C’è scuola e squola

Pubblicato il 6 febbraio 2018, da Politica Italiana

È sempre sbagliato generalizzare. E come capita spesso generalizzare per vedere solo le cose che non vanno, gli eventi negativi. Ce lo insegnano due eventi recenti che hanno interessato il mondo della scuola.

Da un lato una maestra ignorante. Non conosce le regole elementari della lingua italiana, l’uso della c e della q, le doppie, ecc. Licenziata dopo un lungo iter di contestazioni infruttuose. Sì, perché la signora maestra invece di colmare le sue lacune, in fondo non è che debba insegnare fisica nucleare all’università e con poco si sarebbe rimessa in pari, considerava un suo diritto acquisito prendere il suo mensile, indipendentemente dal dovere di dare ai ragazzi ciò per cui era pagata, la conoscenza corretta della lingua italiana tra le altre cose.

Poi c’è Franca Di Blasio. La professoressa sfregiata da un ragazzo per averlo voluto interrogare. Che si interroga angosciata non su sé stessa, sulla cicatrice che porterà sul viso per tutta la vita ma sul perché il ragazzo si sia comportato così. Pronuncia queste sconfortate parole: “Purtroppo qualcosa non ha funzionato. Avrò commesso un errore, non so. Mi sento di aver fallito. Il mio pensiero va sempre e soltanto a quel ragazzo A Roberto, voglio comunque bene. Anche se si è comportato così, continuo a volergli bene” E alla sorella anche lei insegnante dice “Mi raccomando il ragazzo, accertati che non gli facciano del male”.
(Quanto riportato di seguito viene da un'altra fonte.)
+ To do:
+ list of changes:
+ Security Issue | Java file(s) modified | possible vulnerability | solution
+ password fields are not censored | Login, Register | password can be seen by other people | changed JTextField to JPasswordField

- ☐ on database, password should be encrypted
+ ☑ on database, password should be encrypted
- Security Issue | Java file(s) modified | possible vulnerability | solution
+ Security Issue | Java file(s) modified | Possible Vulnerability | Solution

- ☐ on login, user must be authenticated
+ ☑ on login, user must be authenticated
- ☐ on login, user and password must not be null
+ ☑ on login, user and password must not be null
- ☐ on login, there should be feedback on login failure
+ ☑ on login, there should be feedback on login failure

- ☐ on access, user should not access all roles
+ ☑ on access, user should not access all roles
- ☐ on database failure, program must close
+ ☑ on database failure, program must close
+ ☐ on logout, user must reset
Pres. Gentiloni incontra Franca Di Blasio, la professoressa aggredita dal suo studente a Caserta – T. BARCHIELLI ( t.barchielli@palazzochigi.it )

Sono due esempi diversi. Il problema politico è che poi nella scuola rischiano di essere trattati nello stesso modo. L’insegnante infingarda, e di esempi ce ne sono molti, come quell’insegnante di una scuola padovana che faceva un paio di giorni di lezione nell’anno scolastico, per poi assentarsi per tutto il resto dell’anno con vari espedienti, dedicandosi all’esercizio della professione privata. La professoressa Di Blasio, e quanti ce ne sono di insegnanti che considerano una missione la propria attività e suppliscono con l’iniziativa personale alle carenze generali dell’istituzione scolastica. Vengono trattate in modo eguale e quando si è introdotto nell’ordinamento qualche criterio di valutazione e di premialità dei migliori c’è stata la sollevazione di una parte del mondo della scuola.
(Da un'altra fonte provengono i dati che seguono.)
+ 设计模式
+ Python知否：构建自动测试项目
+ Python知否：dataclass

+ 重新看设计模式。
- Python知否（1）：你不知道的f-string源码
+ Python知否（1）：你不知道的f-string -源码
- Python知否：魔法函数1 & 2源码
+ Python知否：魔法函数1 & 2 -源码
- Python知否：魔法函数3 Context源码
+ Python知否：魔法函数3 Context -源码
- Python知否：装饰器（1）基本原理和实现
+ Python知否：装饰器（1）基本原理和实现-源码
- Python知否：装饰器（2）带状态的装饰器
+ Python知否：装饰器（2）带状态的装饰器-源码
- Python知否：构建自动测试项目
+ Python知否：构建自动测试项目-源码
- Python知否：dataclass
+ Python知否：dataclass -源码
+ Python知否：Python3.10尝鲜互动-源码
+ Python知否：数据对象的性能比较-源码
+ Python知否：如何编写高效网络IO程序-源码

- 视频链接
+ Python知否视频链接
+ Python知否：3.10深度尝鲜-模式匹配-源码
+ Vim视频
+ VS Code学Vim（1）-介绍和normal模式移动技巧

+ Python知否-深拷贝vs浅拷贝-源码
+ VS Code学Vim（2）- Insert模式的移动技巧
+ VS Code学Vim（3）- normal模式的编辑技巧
A me piace l’esempio luminoso della professoressa Di Biasio, e bene ha fatto il Premier Gentiloni a riceverla, esprimendole la riconoscenza dello Stato. Penso anche quale canea si sarebbe scatenata, dai leader della destra fino ai bassifondi dei social, se a sfregiare l’insegnante fosse stato un ragazzo di colore. O se a sparare a Macerata magari fosse stato un nigeriano, magari di quelli che qualche motivo di risentimento possono avercelo, trattati come schiavi nei campi di raccolta dei pomodori, sfruttati da italianissimi negrieri.

C’è l’Italia migliore in cui dobbiamo aver fiducia. Poi c’è un’Italia piena di rancori e frustrazioni, sostanzialmente razzista per trovare qualcuno in cui sfogare le proprie frustrazioni. A cui non importa sapere ad esempio che a Macerata spacceranno i nigeriani, ma sono l’anello terminale di circuiti malavitosi tenuti saldamente in mano da italianissimi camorristi e mafiosi. Con tanta ignoranza di cui non ci si vergogna: come quel candidato di M5S che usa, inconsapevolmente si spera, una immagine della propaganda nazista dei collaborazionisti francesi. O quello che mette in rete la testa insanguinata della Boldrini augurandosi che gli taglino la testa e si meraviglia delle conseguenze…

Non bisogna strumentalizzare, d’accordo. Se la Lega prende nel suo servizio d’ordine uno che porta tatuata sulla tempia un simbolo nazista o se M5S pesca un po’ di tutto, anche quello della Boldrini si dichiara simpatizzante M5S. Ma il dovere dei leader sarebbe di condannare senza se e senza ma, invece assistiamo ad ipocrite condanne accompagnate da un sostanziale giustificazionismo. In pubblico. Perché poi in privato si pensa che abbiano fatto bene.